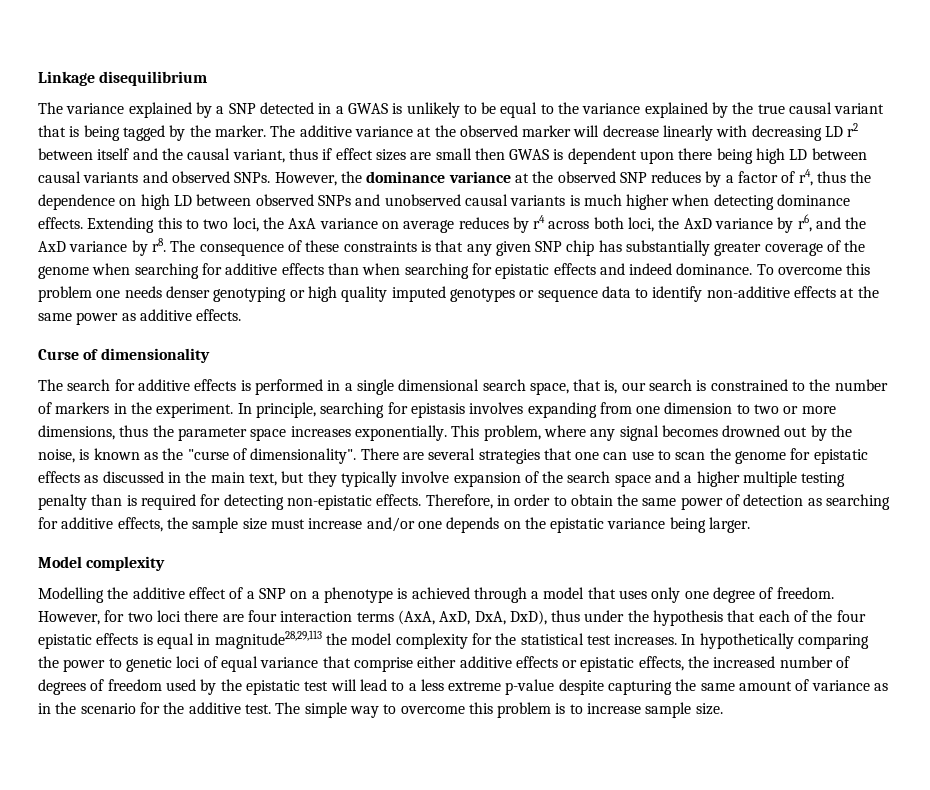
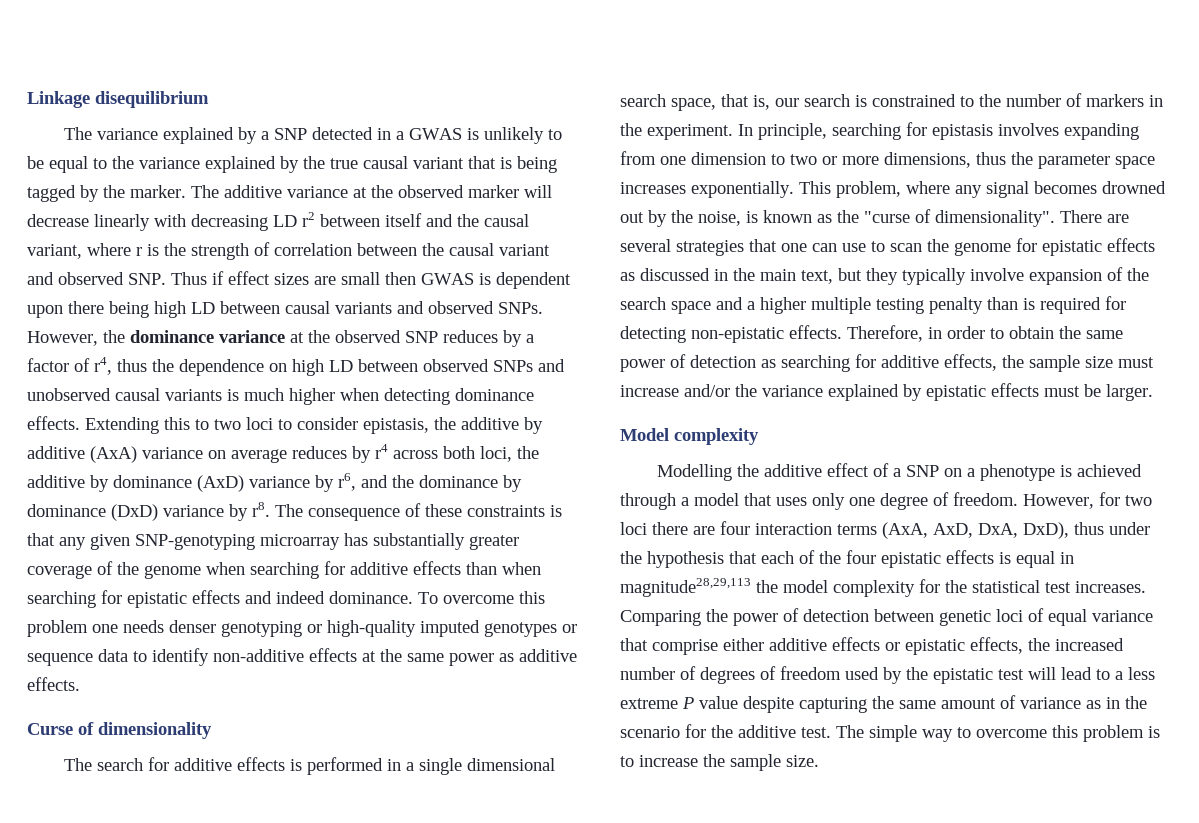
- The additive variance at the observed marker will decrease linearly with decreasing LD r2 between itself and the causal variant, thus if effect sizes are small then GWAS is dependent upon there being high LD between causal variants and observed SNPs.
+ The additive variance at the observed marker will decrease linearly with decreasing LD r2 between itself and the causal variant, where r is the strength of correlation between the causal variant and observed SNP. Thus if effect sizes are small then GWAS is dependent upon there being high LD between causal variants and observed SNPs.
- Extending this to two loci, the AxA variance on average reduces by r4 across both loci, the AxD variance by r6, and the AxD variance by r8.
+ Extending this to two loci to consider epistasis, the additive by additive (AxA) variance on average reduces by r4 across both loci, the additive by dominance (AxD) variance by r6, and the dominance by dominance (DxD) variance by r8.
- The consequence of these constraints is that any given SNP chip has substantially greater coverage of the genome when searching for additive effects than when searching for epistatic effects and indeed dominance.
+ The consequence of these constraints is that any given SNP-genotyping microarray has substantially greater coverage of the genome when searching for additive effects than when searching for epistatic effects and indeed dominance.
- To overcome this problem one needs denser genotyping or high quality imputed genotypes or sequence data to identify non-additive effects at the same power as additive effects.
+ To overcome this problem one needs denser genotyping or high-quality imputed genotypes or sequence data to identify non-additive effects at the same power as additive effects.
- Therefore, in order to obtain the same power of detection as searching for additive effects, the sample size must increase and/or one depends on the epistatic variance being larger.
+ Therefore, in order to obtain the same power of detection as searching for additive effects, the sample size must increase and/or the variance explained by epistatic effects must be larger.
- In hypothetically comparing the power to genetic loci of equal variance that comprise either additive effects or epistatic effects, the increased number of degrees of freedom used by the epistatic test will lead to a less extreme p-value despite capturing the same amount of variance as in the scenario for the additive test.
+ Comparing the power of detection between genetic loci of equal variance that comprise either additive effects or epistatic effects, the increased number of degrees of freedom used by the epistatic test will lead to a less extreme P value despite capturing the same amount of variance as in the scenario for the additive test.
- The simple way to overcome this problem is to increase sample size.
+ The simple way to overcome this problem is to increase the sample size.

==

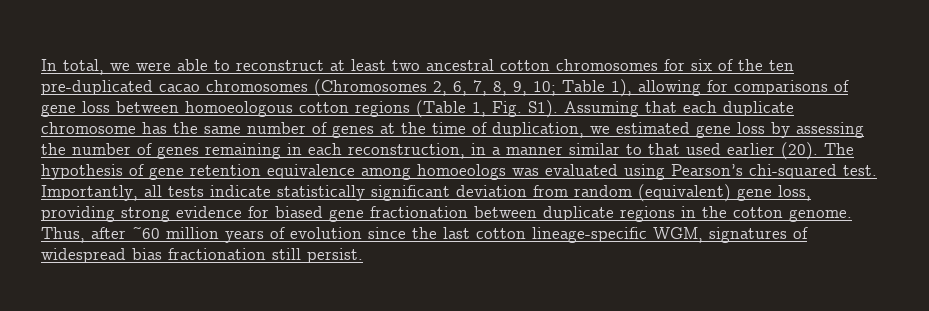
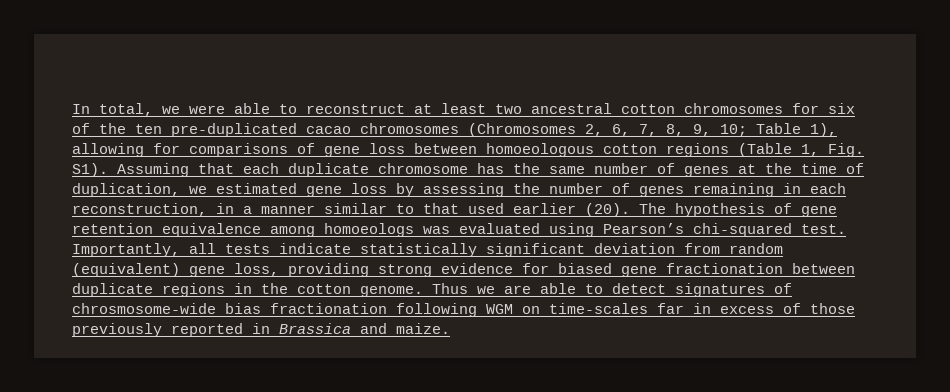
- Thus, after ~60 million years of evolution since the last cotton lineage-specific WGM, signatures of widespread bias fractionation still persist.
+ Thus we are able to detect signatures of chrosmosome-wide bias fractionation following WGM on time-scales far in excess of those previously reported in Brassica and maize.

--

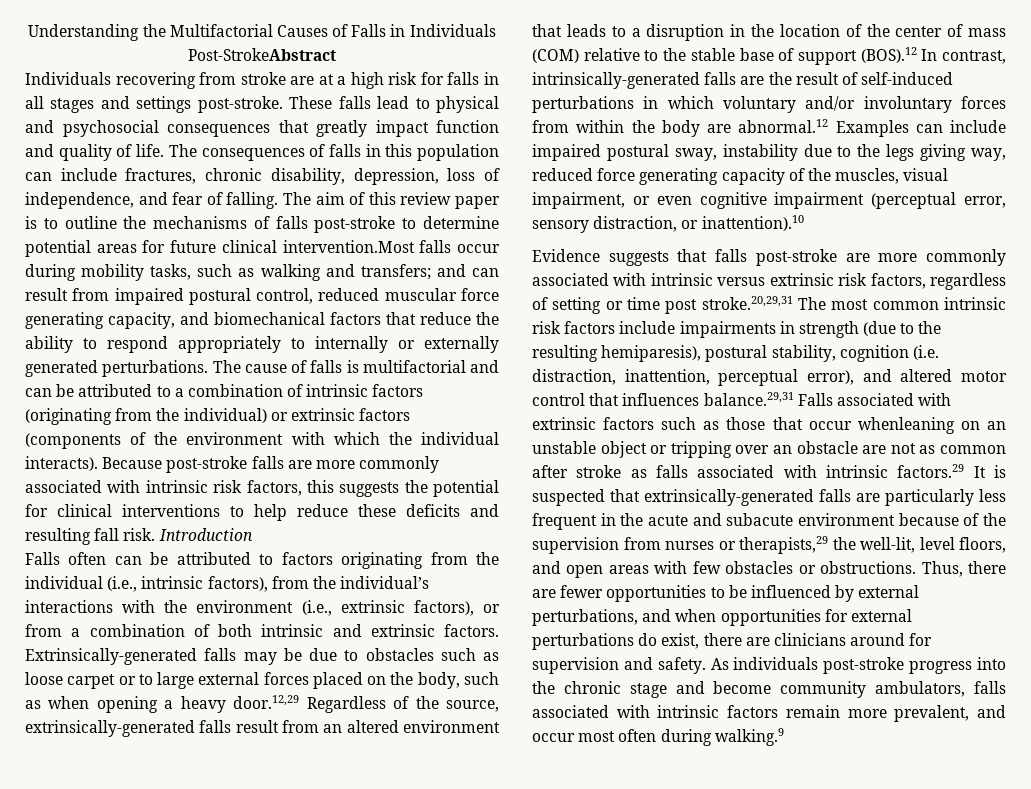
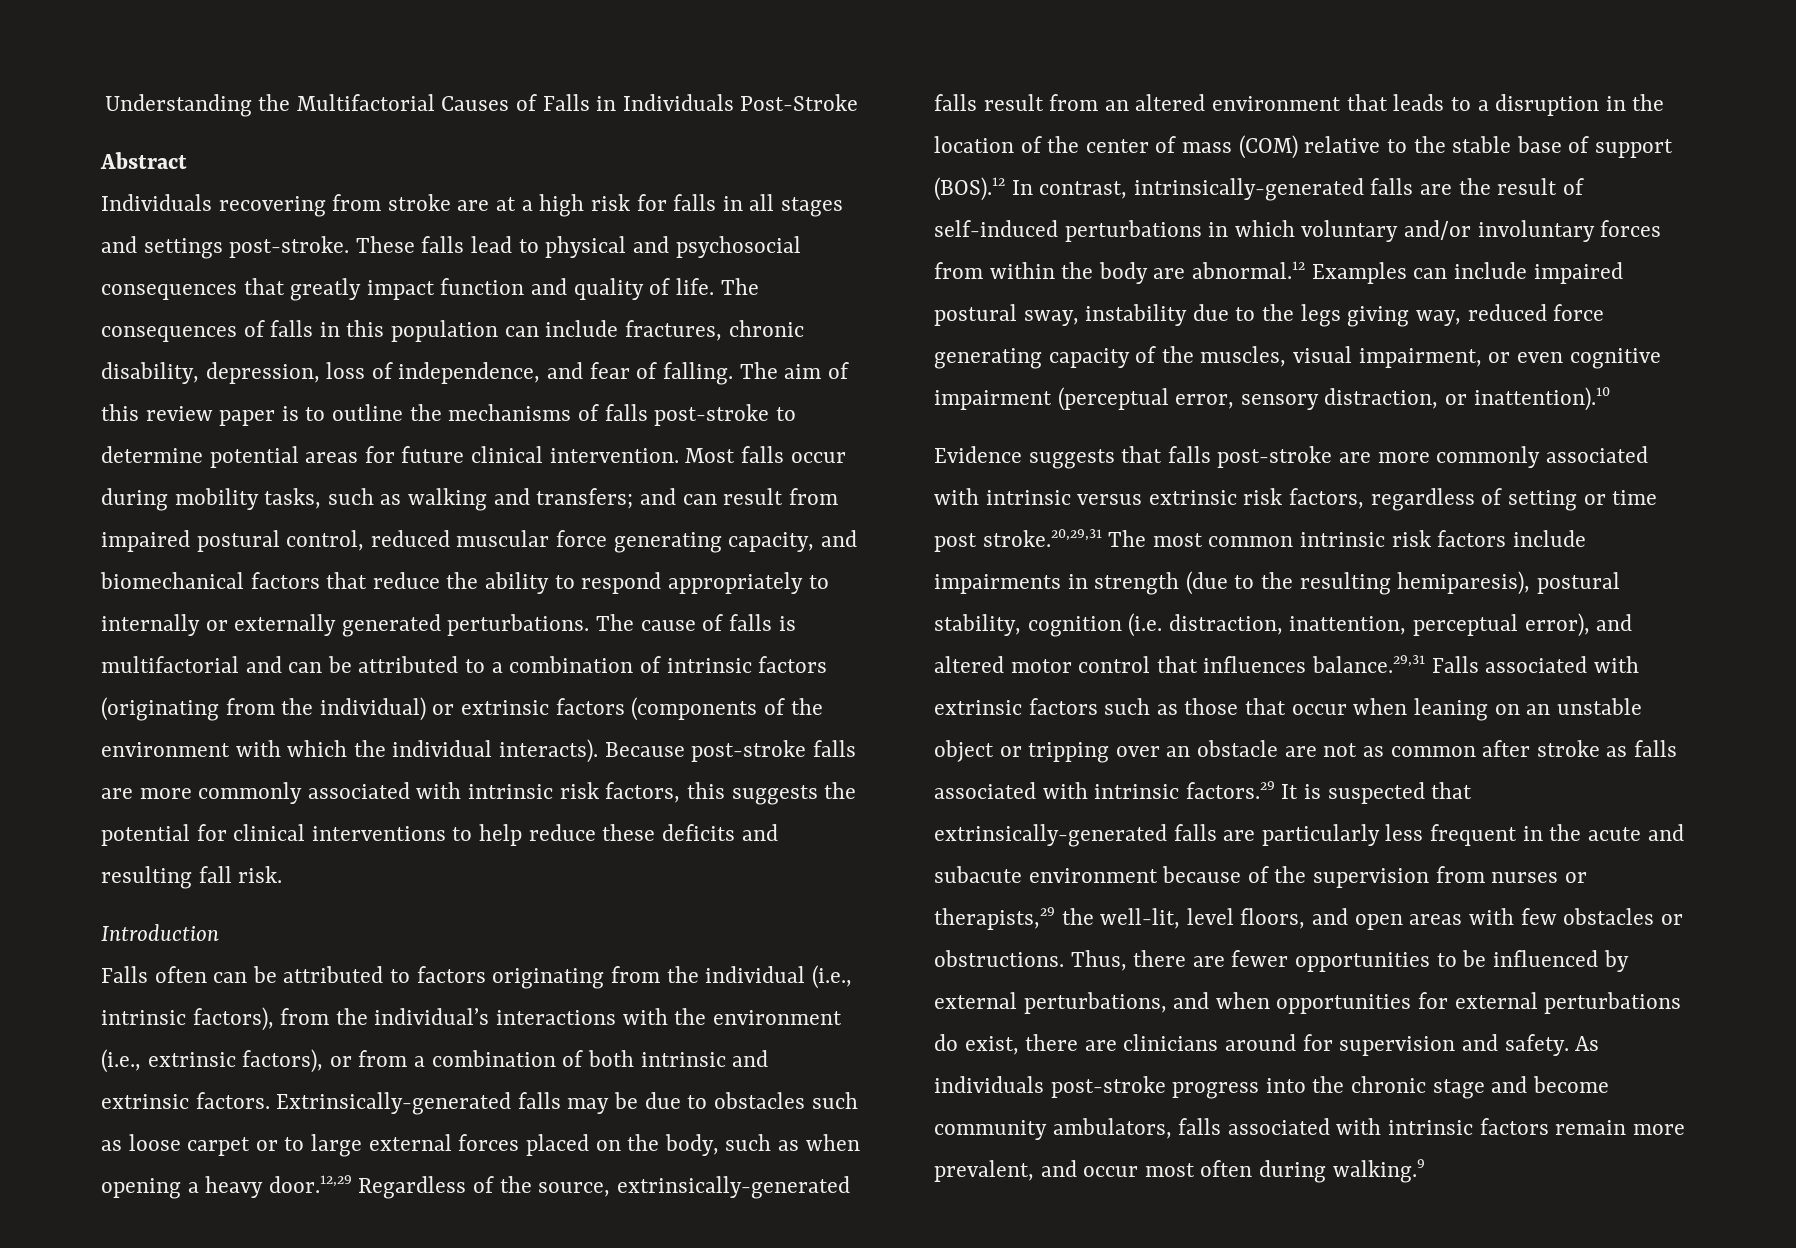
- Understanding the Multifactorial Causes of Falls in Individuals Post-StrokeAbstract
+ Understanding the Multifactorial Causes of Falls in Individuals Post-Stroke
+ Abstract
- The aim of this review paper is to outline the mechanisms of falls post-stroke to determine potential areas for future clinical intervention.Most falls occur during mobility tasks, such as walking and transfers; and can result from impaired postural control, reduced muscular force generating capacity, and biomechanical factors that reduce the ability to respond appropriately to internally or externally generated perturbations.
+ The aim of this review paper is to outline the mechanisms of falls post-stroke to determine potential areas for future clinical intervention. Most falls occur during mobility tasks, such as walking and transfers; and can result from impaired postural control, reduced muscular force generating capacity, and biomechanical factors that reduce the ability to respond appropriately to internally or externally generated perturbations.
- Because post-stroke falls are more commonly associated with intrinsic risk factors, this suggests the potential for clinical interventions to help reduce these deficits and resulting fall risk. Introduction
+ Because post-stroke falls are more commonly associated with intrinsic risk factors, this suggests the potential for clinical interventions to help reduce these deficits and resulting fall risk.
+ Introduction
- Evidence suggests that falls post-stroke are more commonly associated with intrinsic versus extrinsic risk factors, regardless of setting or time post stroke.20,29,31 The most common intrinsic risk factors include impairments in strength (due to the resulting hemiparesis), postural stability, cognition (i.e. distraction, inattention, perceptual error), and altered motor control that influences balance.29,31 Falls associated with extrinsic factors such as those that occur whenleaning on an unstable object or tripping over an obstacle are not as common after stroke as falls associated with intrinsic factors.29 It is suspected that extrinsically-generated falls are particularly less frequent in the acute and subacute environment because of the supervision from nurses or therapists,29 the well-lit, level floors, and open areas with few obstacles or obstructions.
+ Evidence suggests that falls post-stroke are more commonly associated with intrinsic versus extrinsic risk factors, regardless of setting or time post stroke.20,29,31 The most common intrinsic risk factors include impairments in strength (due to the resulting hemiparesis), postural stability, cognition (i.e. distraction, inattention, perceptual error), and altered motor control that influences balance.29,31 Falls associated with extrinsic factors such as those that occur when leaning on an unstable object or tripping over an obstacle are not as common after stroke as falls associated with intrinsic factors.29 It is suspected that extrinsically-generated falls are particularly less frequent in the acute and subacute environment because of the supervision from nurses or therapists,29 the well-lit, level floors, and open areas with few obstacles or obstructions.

-- WORK TO BE COMPLETED --
Identify each line in the entries with the word "Therefore" and copy it.

-- TASK OUTPUT --
- Therefore, in order to obtain the same power of detection as searching for additive effects, the sample size must increase and/or one depends on the epistatic variance being larger.
+ Therefore, in order to obtain the same power of detection as searching for additive effects, the sample size must increase and/or the variance explained by epistatic effects must be larger.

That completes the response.